I move where I’m needed—clearing part of the brush line, checking the lean-to, opening up one stubborn pocket of heat that keeps trying to push back into dry grass near the rear fence.

The carriage house is done. There’s no saving it. The job shifts fast from salvage to containment. Save the main structure. Keep the fire from reaching the porch line.

Watch the wind. Watch the overhang. Watch the damn brush.

By the time the worst of it dies, sweat runs down my spine under the gear, and smoke sits sharp in the back of my throat.

Steam replaces flame. The crackle fades down to isolated snaps from charred wood.

I pull off my gloves and walk back toward the side porch.

She hasn’t moved. That shouldn’t be the first thing I notice.

It is. The dog presses against her shin now instead of barking.

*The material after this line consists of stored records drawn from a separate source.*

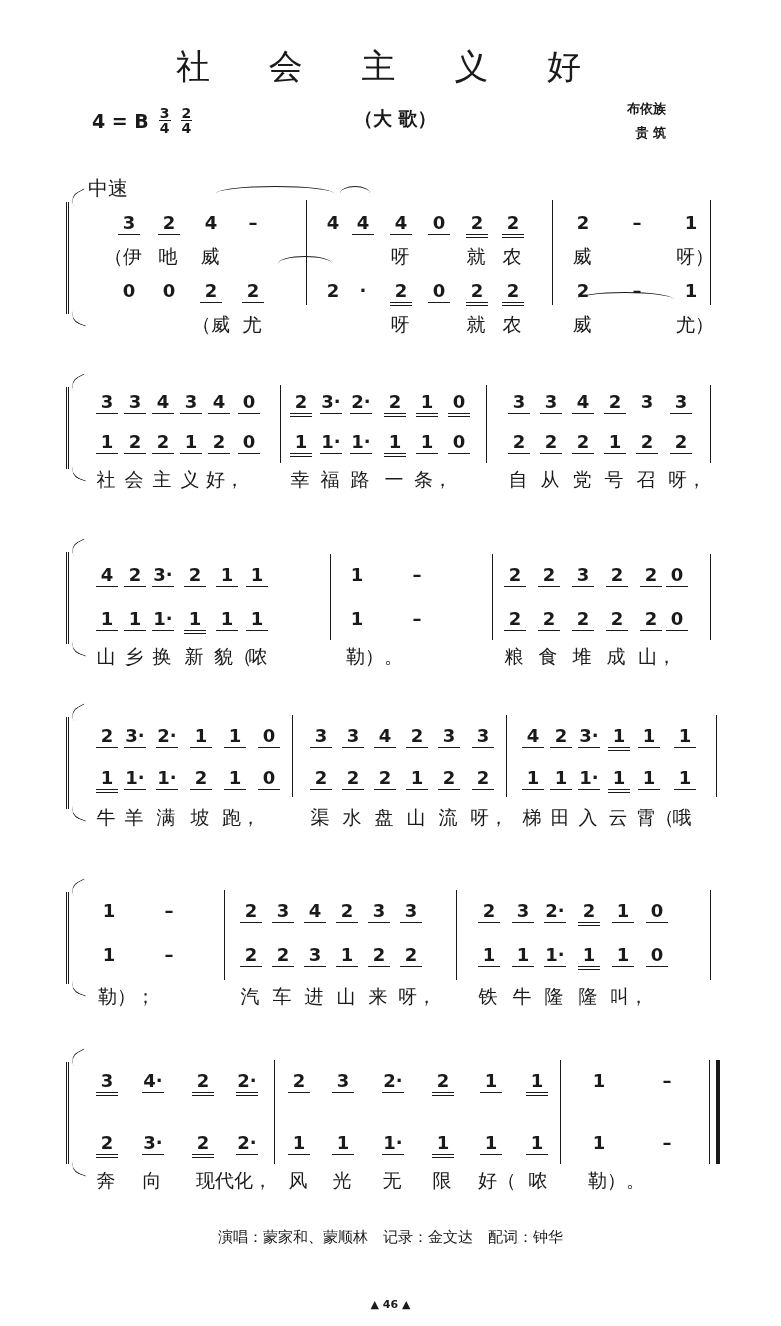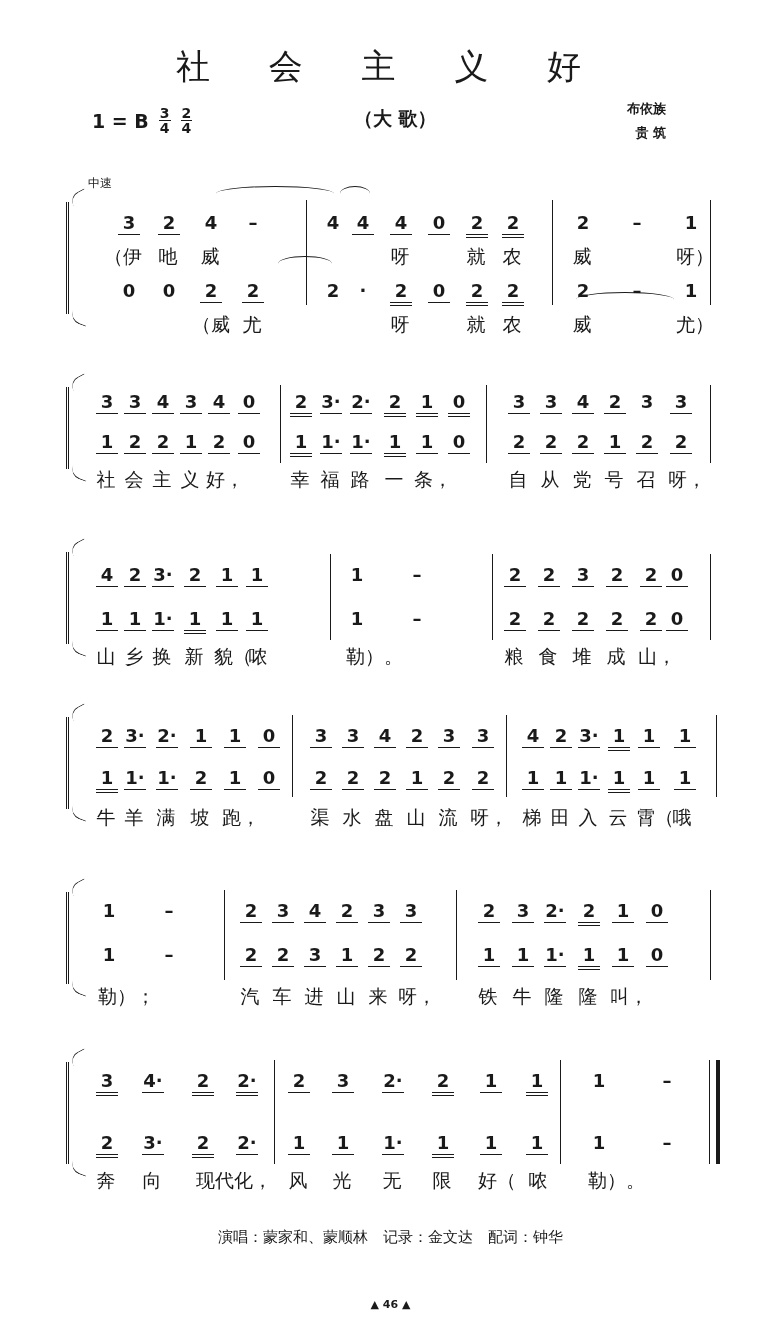--- a/index.html
+++ b/index.html
@@ -5,21 +5,21 @@
   html, body { margin:0; padding:0; background:#ffffff; }
   body { width:781px; height:1326px; position:relative; overflow:hidden;
          font-family:"DejaVu Sans", sans-serif; color:#1a1a1a; }
   .title { position:absolute; left:0; width:781px; top:44px; text-align:center;
            font-family:"DejaVu Serif", serif; font-size:34px; letter-spacing:24px; }
   .key { position:absolute; left:92px; top:106px; font-size:19px; font-weight:bold; display:flex; align-items:center; gap:10px; }
   .frac { display:inline-flex; flex-direction:column; align-items:center; font-size:14px; line-height:14px; }
   .frac span:first-child { border-bottom:1.5px solid #1a1a1a; padding:0 1px; }
   .genre { position:absolute; left:354px; top:106px; font-size:19px; font-weight:bold; }
   .origin { position:absolute; left:627px; top:97px; font-size:13px; font-weight:bold; line-height:24px; text-align:right; }
-  .tempo { position:absolute; left:88px; top:175px; font-size:12px; }
+  .tempo { position:absolute; left:88px; top:175px; font-size:20px; }
 
   .system { position:absolute; left:66px; width:660px; }
   .brace { position:absolute; left:0; top:0; width:6px; border-left:3px double #1a1a1a; }
   .brace-top, .brace-bot { position:absolute; left:2px; width:18px; height:10px; border:0 solid #1a1a1a; }
   .brace-top { border-top:1.5px solid #1a1a1a; border-radius:14px 0 0 0; top:-6px; transform:rotate(-28deg); transform-origin:left; }
   .brace-bot { border-bottom:1.5px solid #1a1a1a; border-radius:0 0 0 14px; transform:rotate(20deg); transform-origin:left; }
   .note { position:absolute; font-size:18px; font-weight:bold; text-align:center; width:22px; line-height:22px; }
   .note.u1 { border-bottom:1.5px solid #1a1a1a; }
   .note.u2 { border-bottom:4px double #1a1a1a; }
   .lyric { position:absolute; font-size:19px; font-family:"DejaVu Serif", serif; width:24px; text-align:center; white-space:nowrap; }
@@ -29,21 +29,21 @@
 
   .credits { position:absolute; left:0; width:781px; top:1228px; text-align:center; font-size:15px; font-family:"DejaVu Serif", serif; }
   .pageno { position:absolute; left:0; width:781px; top:1298px; text-align:center; font-size:11px; font-weight:bold; }
 </style>
 </head>
 <body>
 
 <div class="title">社 会 主 义 好</div>
 
 <div class="key">
-  <span>1 = B</span>
+  <span>4 = B</span>
   <span class="frac">
     <span>3</span>
     <span>4</span>
   </span>
   <span class="frac">
     <span>2</span>
     <span>4</span>
   </span>
 </div>
 <div class="genre">（大 歌）</div>

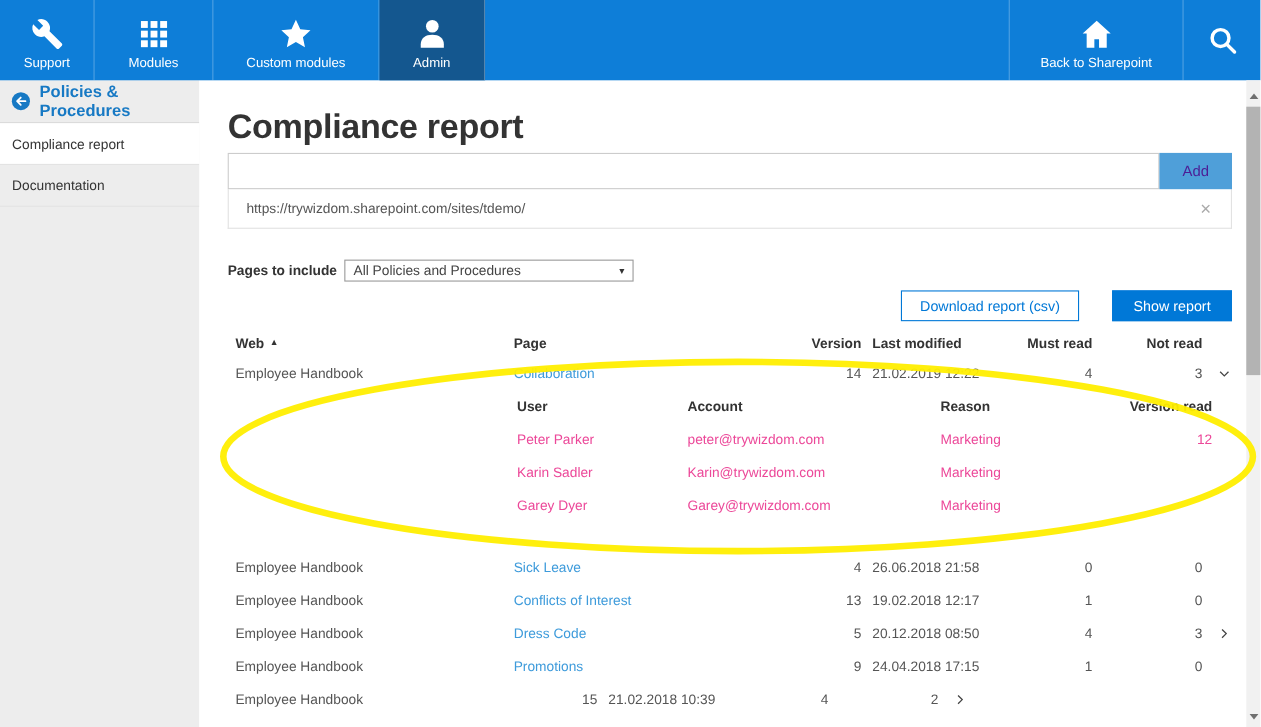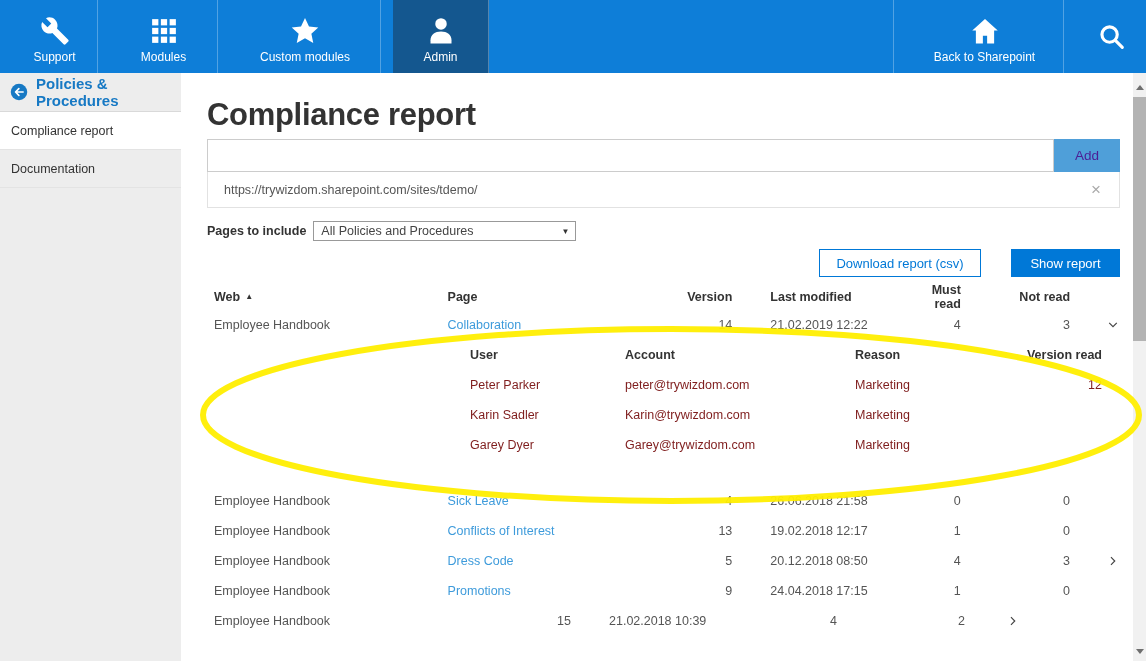--- a/index.html
+++ b/index.html
@@ -10,21 +10,21 @@
     -webkit-font-smoothing:antialiased;
   }
 
   
   .topnav { position:absolute; top:0; left:0; width:1146px; height:73px;
     background:var(--nav-blue); display:flex; z-index:10; }
   .nav-left, .nav-right { display:flex; height:73px; }
   .nav-spacer { flex:1; border-right:1px solid rgba(255,255,255,.28); }
   .tab { height:73px; display:flex; flex-direction:column; align-items:center;
     justify-content:flex-end; padding-bottom:9px; color:#fff; cursor:pointer;
-    border-right:1px solid rgba(255,255,255,.28);margin-left:12px; }
+    border-right:1px solid rgba(255,255,255,.28); }
   .tab.active { background:var(--nav-active); }
   .tab-icon { height:36px; display:flex; align-items:flex-end; justify-content:center; }
   .tab-icon svg { width:30px; height:30px; display:block; }
   .tab-label { font-size:12px; margin-top:4px; white-space:nowrap; }
   .search-tab { width:70px; justify-content:center; padding-bottom:0; border-right:none; }
   .search-tab .tab-icon { align-items:center; height:auto; }
   .search-tab svg { width:27px; height:27px; }
 
   
   .sidebar { position:absolute; top:73px; left:0; width:181px; height:588px;
@@ -46,52 +46,52 @@
   .url-label { margin-top:13px; font-size:12.5px; font-weight:700; color:#333; }
   .url-row { display:flex; margin-top:6px; width:913px; }
   .url-input { flex:1; height:33px; border:1px solid #ccc; padding:0 10px;
     font-size:13px; color:#444; outline:none; font-family:inherit; background:#fff; }
   .add-btn { width:66px; height:33px; background:var(--add-blue); color:#4c1d95;
     border:none; font-size:13.5px; font-family:inherit; cursor:pointer; }
   .added-url { width:913px; height:36px; border:1px solid #e2e2e2; border-top:none;
     display:flex; align-items:center; justify-content:space-between;
     padding:0 18px 0 16px; font-size:12.5px; color:#555; }
   .remove-x { color:#aaa; font-size:17px; line-height:1; cursor:pointer; }
-  .pages-row { margin-top:13px; display:flex; align-items:center; gap:7px;text-align:right; }
+  .pages-row { margin-top:28px; display:flex; align-items:center; gap:7px;text-align:right; }
   .pages-label { font-size:12.5px; font-weight:700; color:#333; }
   .select { width:263px; height:20px; border:1px solid #999; background:#fff;
     display:flex; align-items:center; justify-content:space-between;
     padding:0 6px 0 7px; font-size:12.5px; color:#444; cursor:pointer; }
   .select-arrow { font-size:8px; color:#333; }
   .btn-row { margin-top:8px; width:913px; display:flex; justify-content:flex-end; gap:30px; }
   .btn-outline { width:162px; height:28px; background:#fff;
     border:1px solid var(--accent-blue); color:var(--accent-blue);
     font-size:13px; font-family:inherit; cursor:pointer; }
   .btn-solid { width:109px; height:28px; background:var(--accent-blue);
     border:1px solid var(--accent-blue); color:#fff; font-size:13px;
     font-family:inherit; cursor:pointer; }
 
   
   .report-table { margin-top:7px; width:913px; font-size:12.5px; }
-  .t-head, .t-row { display:flex; align-items:center;gap:28px; }
+  .t-head, .t-row { display:flex; align-items:center; }
   .t-head { height:26px; font-weight:700; color:#333; }
   .t-row { height:30px; color:#555; }
   .c-web { width:260px; padding-left:7px; }
   .c-page { width:240px; }
   .c-version { width:76px; text-align:right; }
   .c-lastmod { width:150px; padding-left:10px; }
   .c-mustread { width:60px; text-align:right; }
   .c-notread { width:100px; text-align:right; }
   .c-chev { width:27px; display:flex; justify-content:flex-end; align-items:center; }
   .c-chev svg { width:14px; height:14px; display:block; cursor:pointer; }
   .sort-icon { font-size:8px; margin-left:5px; color:#333; vertical-align:2px; }
   .page-link { color:var(--link-blue); cursor:pointer; }
 
   .detail { margin-left:263px; margin-bottom:26px; }
-  .d-row { display:flex; align-items:center; height:30px; color:#7f1d1d; font-size:12.5px; }
+  .d-row { display:flex; align-items:center; height:30px; color:#ec4899; font-size:12.5px; }
   .d-row.d-head { font-weight:700; color:#333; }
   .d-user { width:155px; } .d-account { width:230px; }
   .d-reason { width:140px; } .d-vread { width:107px; text-align:right; }
 
   
   .scrollbar { position:absolute; top:73px; right:0; width:13px; height:588px;
     background:#f1f1f1; z-index:20; }
   .sb-arrow { position:absolute; left:0; width:13px; height:14px;
     display:flex; align-items:center; justify-content:center; cursor:pointer; }
   .sb-arrow.up { top:7px; }

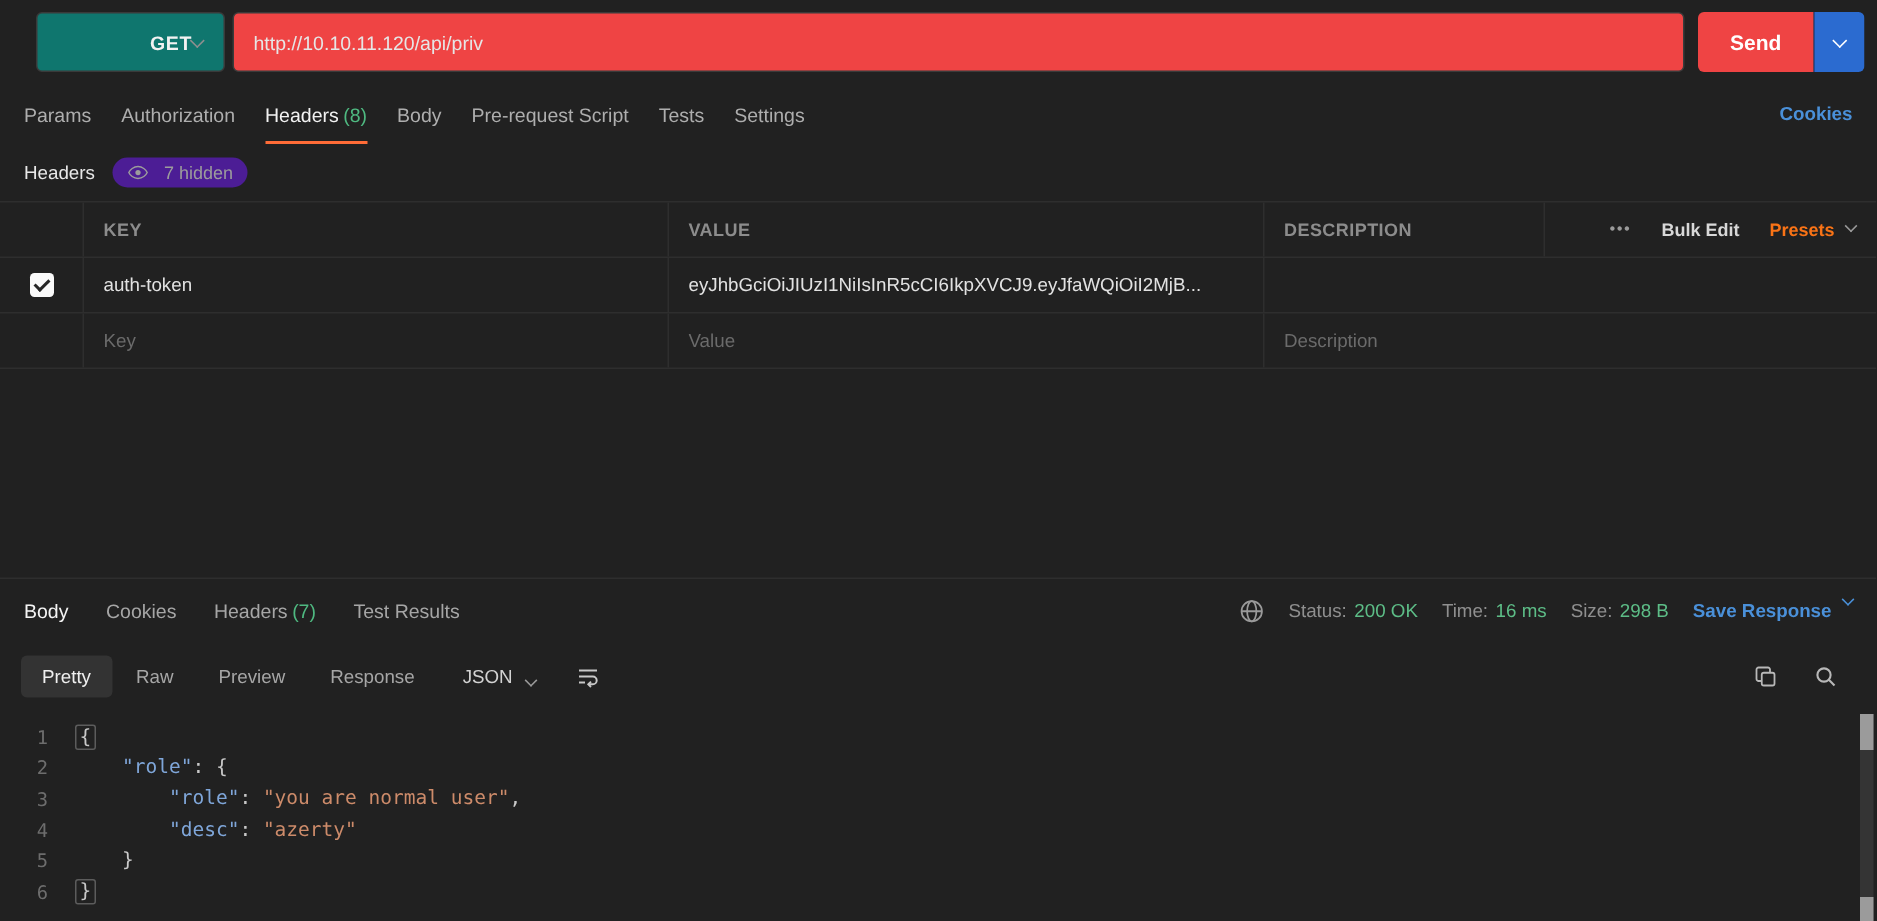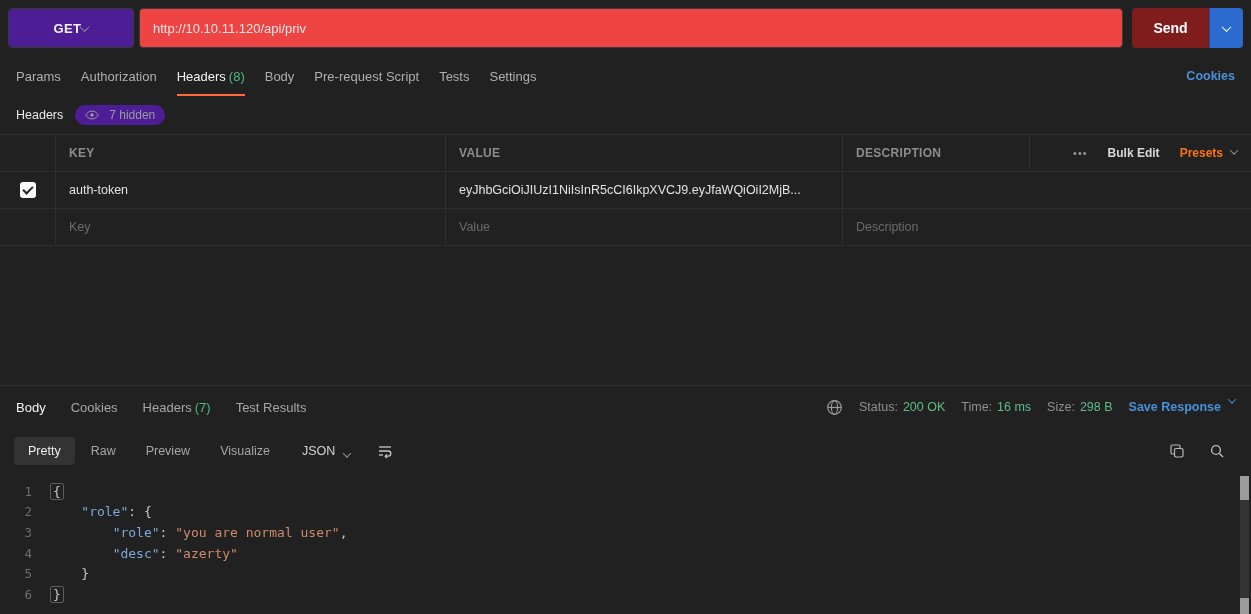--- a/index.html
+++ b/index.html
@@ -8,31 +8,31 @@
     background:#212121;
     color:#ededed;
     font-family:"Liberation Sans", sans-serif;
     font-size:13px;
     display:flex; flex-direction:column;
   }
 
   
   .topbar { height:56px; display:flex; align-items:center; padding:8px; gap:5px; flex-shrink:0; }
   .method-select {
-    width:126px; height:40px; background:#4c1d95; border:1px solid #3a3a3a; border-radius:4px;
-    display:flex; align-items:center; justify-content:center; padding:0 14px; cursor:pointer;
+    width:126px; height:40px; background:#0f766e; border:1px solid #3a3a3a; border-radius:4px;
+    display:flex; align-items:center; justify-content:flex-end; padding:0 14px; cursor:pointer;margin-left:16px;
   }
   .method-label { font-weight:bold; letter-spacing:.4px; color:#f2f2f2; }
   .url-input {
     flex:1; height:40px; background:#ef4444; border:1px solid #3a3a3a; border-radius:4px;
     color:#e6e6e6; font-size:13px; padding:0 13px; outline:none; font-family:"Liberation Sans", sans-serif;
   }
   .send-group { display:flex; height:40px; margin-left:4px; }
   .send-main {
-    width:77px; background:#7f1d1d; color:#fff; border:none; font-weight:bold; font-size:14px;
+    width:77px; background:#ef4444; color:#fff; border:none; font-weight:bold; font-size:14px;
     border-radius:4px 0 0 4px; cursor:pointer; font-family:"Liberation Sans", sans-serif;
   }
   .send-caret {
     width:34px; background:#2b6bd0; border-left:1px solid rgba(0,0,0,.28); border-radius:0 4px 4px 0;
     display:flex; align-items:center; justify-content:center; cursor:pointer; color:#fff;
   }
   .chev {
     display:inline-block; width:7px; height:7px;
     border-right:1.6px solid currentColor; border-bottom:1.6px solid currentColor;
     transform:rotate(45deg) translate(-1px,-1px);
@@ -270,21 +270,21 @@
         <span class="chev"></span>
       </span>
     </div>
   </div>
 
   <div class="resp-toolbar">
     <div class="view-tabs-wrap">
         <div class="view-tab active">Pretty</div>
         <div class="view-tab">Raw</div>
         <div class="view-tab">Preview</div>
-        <div class="view-tab">Visualize</div>
+        <div class="view-tab">Response</div>
       </div>
     <span class="format-select">
       <span>JSON</span>
       <span class="chev"></span>
     </span>
     <span class="icon-btn wrap-btn">
       <svg width="18" height="18" viewBox="0 0 18 18" fill="none" stroke="#c8c8c8" stroke-width="1.3">
         <path d="M3 5h12"></path>
         <path d="M3 9h9.2a2.6 2.6 0 0 1 0 5.2H9.6"></path>
         <path d="M11 12.4l-1.8 1.8 1.8 1.8"></path>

Her hand still rests against the porch post. Her eyes track the fire line with the kind of concentration that tells me she’s still waiting for something else to go wrong.

“You hurt?” I ask when I get close.

She looks up at me. The lights hit her face differently now that the fire is lower. There’s soot at her throat. Dirt on one knee. A faint tremor still working through the muscles in one bare arm.

“No.”

“You sure?”

“Yes.”

Too fast. Too even. I know that answer. I use it often enough myself.

“What’s your name?”

She blinks once. Maybe surprised I’m asking now. Maybe just finally coming down enough to register that the danger has shifted.

“Lark.”

Lark. The name settles somewhere I don’t have time to examine.

“Lark,” I say, keeping my voice level. “Tell me what happened.”

She glances over my shoulder toward the blackened wreck of the carriage house, then back to me.

“I smelled smoke first. I was in the back bedroom on the first floor. The dog started barking. By the time I got outside, the wall was already lit.”